Simona E. Carbone, David A. Wattchow, Nick J. Spencer, Timothy J. Hibberd, Simon J. H. Brookes

Abstract

Excitatory and inhibitory junction potentials of circular smooth muscle cells in guinea pig ileum and colon are suppressed 30-90 min after setting up in vitro preparations. We have previously shown this "unresponsive" period is associated with a transient loss of dye coupling between smooth muscle cells, which subsequently recovers over the ensuing 30-90 min; junction potentials recover in parallel with dye coupling (Carbone et al., 2012). Here, we investigated which components of dissection trigger the initial loss of coupling. Intracellular recordings were made from circular muscle cells of guinea pig ileum with micropipettes containing 5% carboxyfluorescein.
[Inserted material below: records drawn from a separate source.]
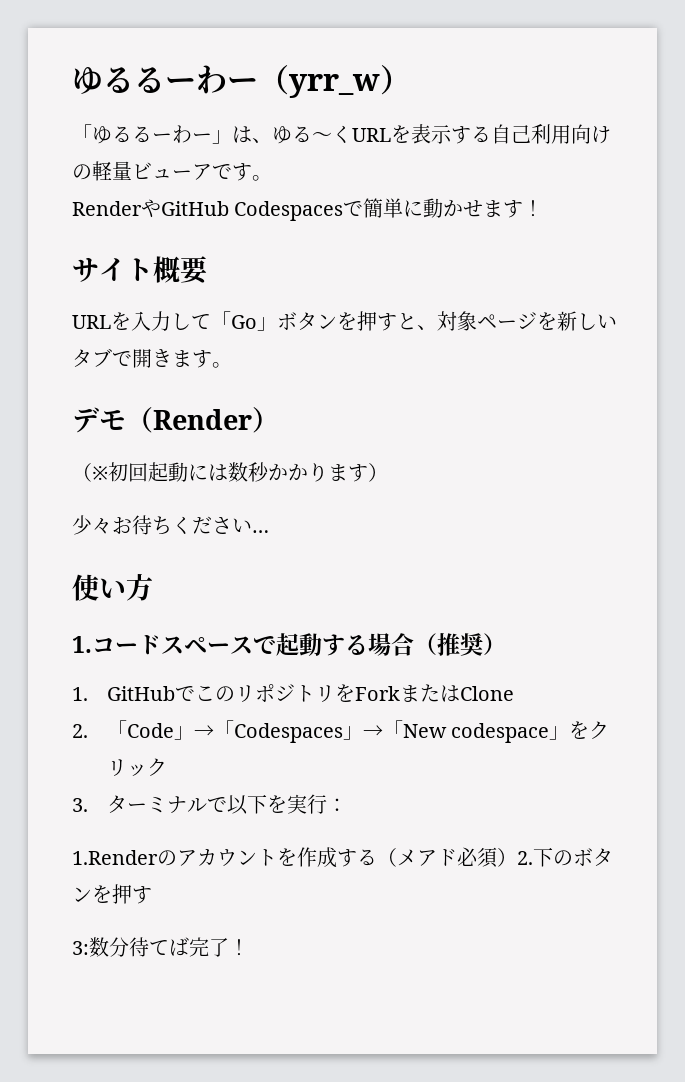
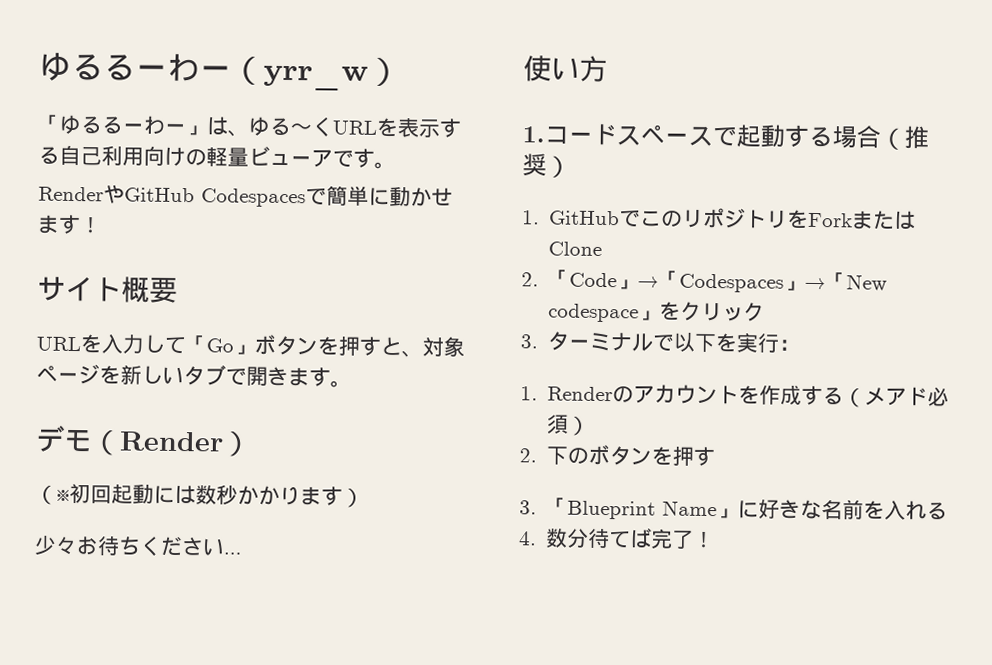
- 1.Renderのアカウントを作成する（メアド必須）2.下のボタンを押す
+ 1. Renderのアカウントを作成する（メアド必須）
+ 2.下のボタンを押す
- 3:数分待てば完了！
+ 3.「Blueprint Name」に好きな名前を入れる
+ 4.数分待てば完了！

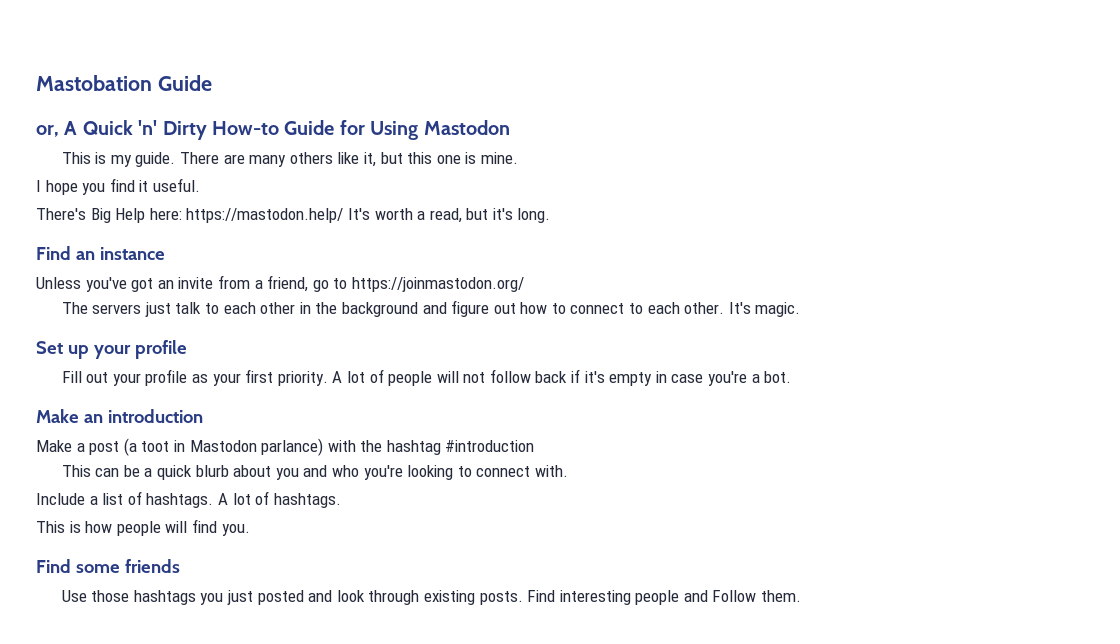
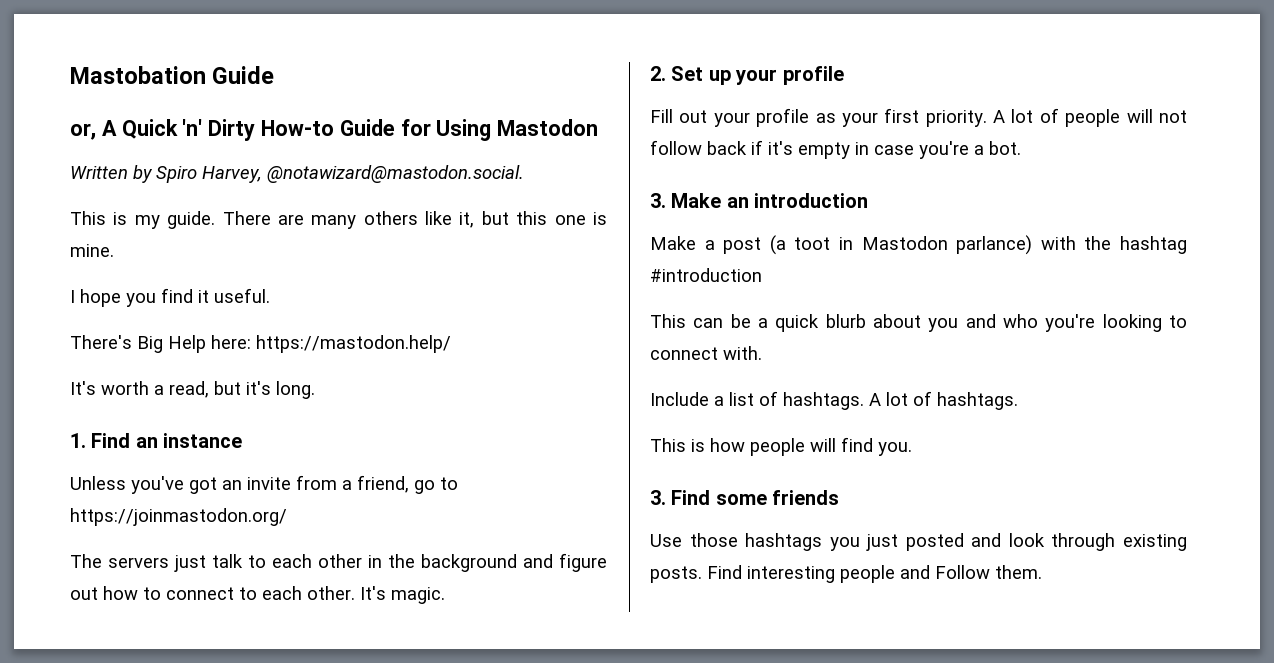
+ Written by Spiro Harvey, @notawizard@mastodon.social.
- There's Big Help here: https://mastodon.help/ It's worth a read, but it's long.
+ There's Big Help here: https://mastodon.help/
+ It's worth a read, but it's long.
- Find an instance
+ 1. Find an instance
- Set up your profile
+ 2. Set up your profile
- Make an introduction
+ 3. Make an introduction
- Find some friends
+ 3. Find some friends

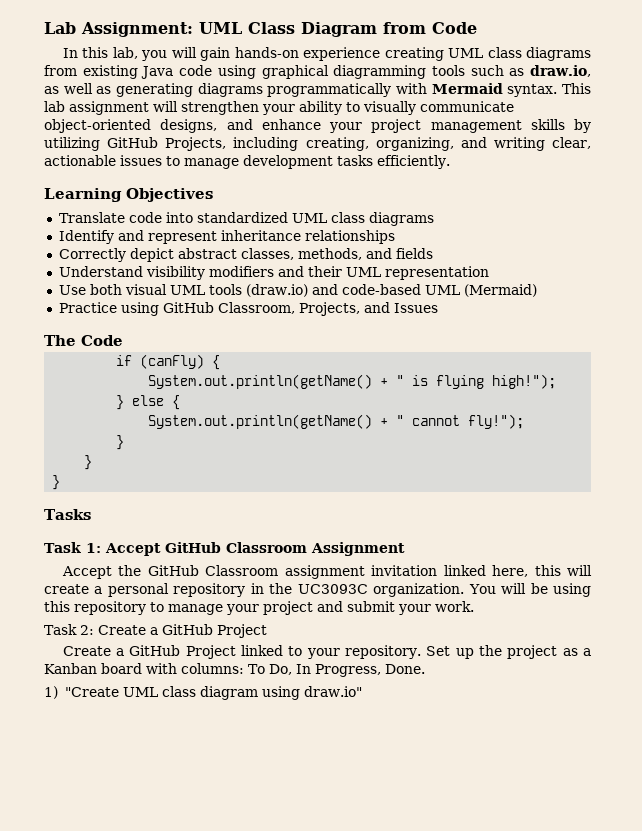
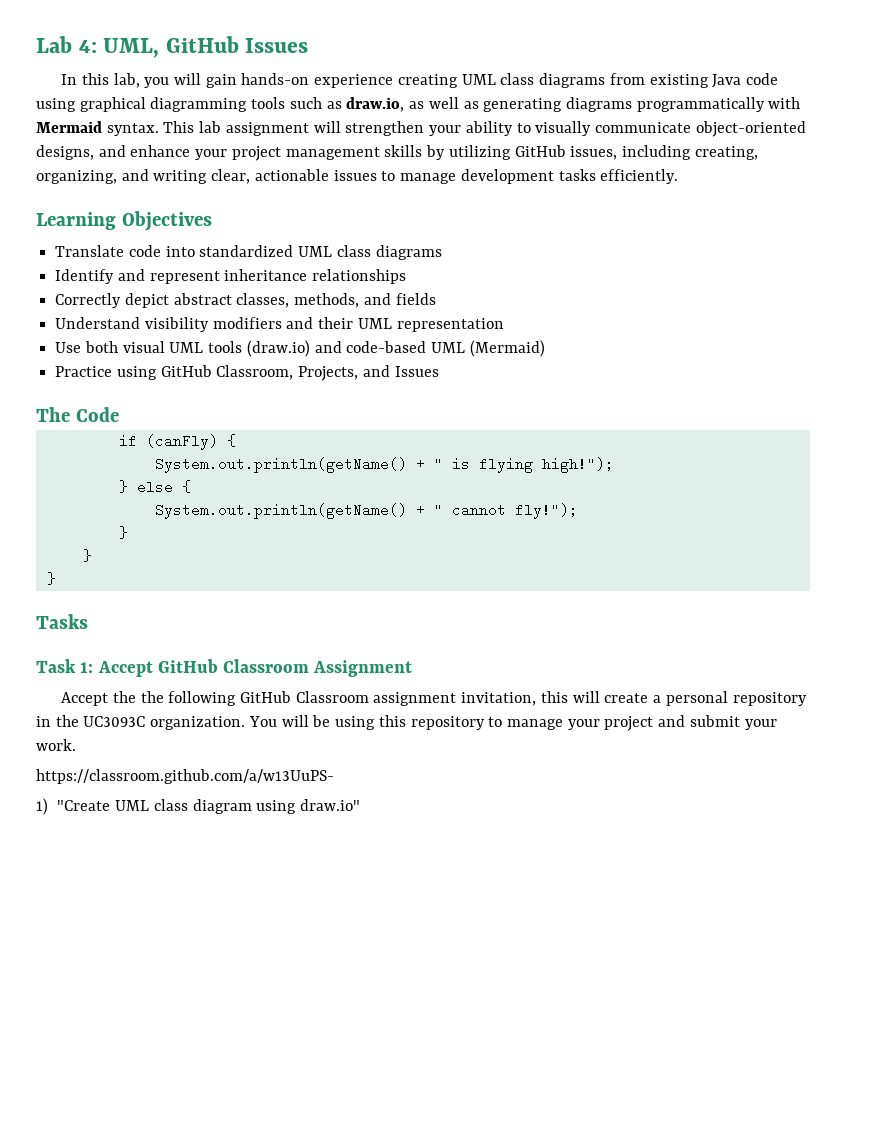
- Lab Assignment: UML Class Diagram from Code
+ Lab 4: UML, GitHub Issues
- This lab assignment will strengthen your ability to visually communicate object-oriented designs, and enhance your project management skills by utilizing GitHub Projects, including creating, organizing, and writing clear, actionable issues to manage development tasks efficiently.
+ This lab assignment will strengthen your ability to visually communicate object-oriented designs, and enhance your project management skills by utilizing GitHub issues, including creating, organizing, and writing clear, actionable issues to manage development tasks efficiently.
- Accept the GitHub Classroom assignment invitation linked here, this will create a personal repository in the UC3093C organization.
+ Accept the the following GitHub Classroom assignment invitation, this will create a personal repository in the UC3093C organization.
- Task 2: Create a GitHub Project
- Create a GitHub Project linked to your repository. Set up the project as a Kanban board with columns: To Do, In Progress, Done.
+ https://classroom.github.com/a/w13UuPS-

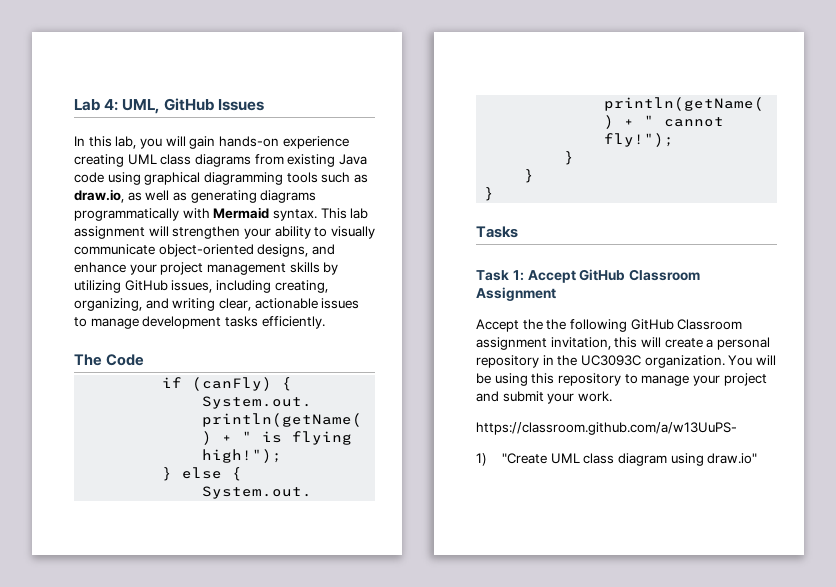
- Learning Objectives
- Translate code into standardized UML class diagrams
- Identify and represent inheritance relationships
- Correctly depict abstract classes, methods, and fields
- Understand visibility modifiers and their UML representation
- Use both visual UML tools (draw.io) and code-based UML (Mermaid)
- Practice using GitHub Classroom, Projects, and Issues

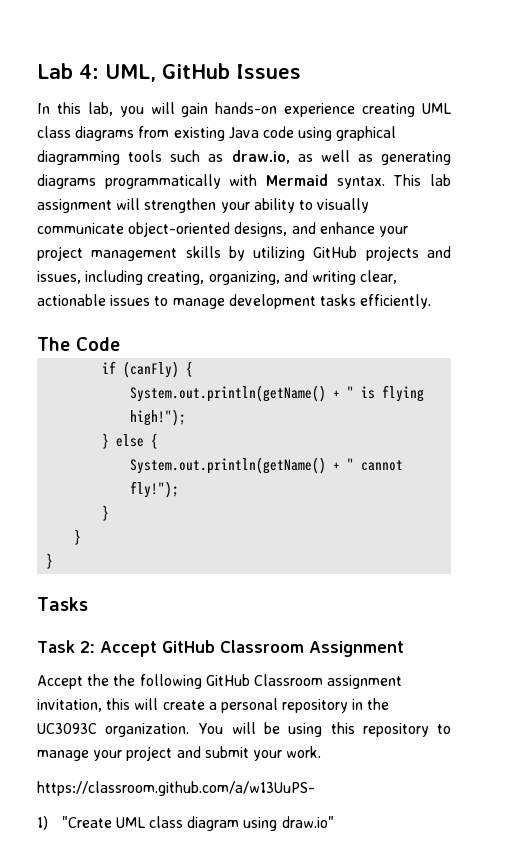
- This lab assignment will strengthen your ability to visually communicate object-oriented designs, and enhance your project management skills by utilizing GitHub issues, including creating, organizing, and writing clear, actionable issues to manage development tasks efficiently.
+ This lab assignment will strengthen your ability to visually communicate object-oriented designs, and enhance your project management skills by utilizing GitHub projects and issues, including creating, organizing, and writing clear, actionable issues to manage development tasks efficiently.
- Task 1: Accept GitHub Classroom Assignment
+ Task 2: Accept GitHub Classroom Assignment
After allowing 90-120 min for junction potentials to reach full amplitude, we re-cut all 4 edges of the preparation more than 1 mm from the recording sites. This caused a reduction in the amplitude of IJPs from 17.2 ± 0.7 mV to 9.5 ± 1.5 mV (P < 0.001, n = 12) and a significant reduction in dye coupling. Both recovered within 60 min. We repeated this experiment (n = 4), recording both 1 and 4 mm from the cut edge: both sites were equally affected by re-cutting the sides of the preparation. Equilibrated preparations were stretched to 150% of their original length, this had no significant effect on junction potentials or dye coupling. Setting up preparations in low calcium solution did not prevent the initial suppression of IJPs and dye coupling. Application of 3 μM indomethacin (n = 3), 10 μM ketotifen (n = 4) or 10 μM forskolin during dissection did not prevent the suppression of IJPs and dye coupling. If dissection damage was reduced, by leaving the mucosa and submucosa attached to the circular muscle, IJPs showed less initial suppression than in preparations where the layers were dissected off. We conclude that physical damage to the gut wall triggers loss of gap junction coupling and neuromuscular transmission, this is not due to stretch, influx of calcium ions, release of prostaglandins or mast cell degranulation. The mechanisms underlying this potent effect remain to be determined.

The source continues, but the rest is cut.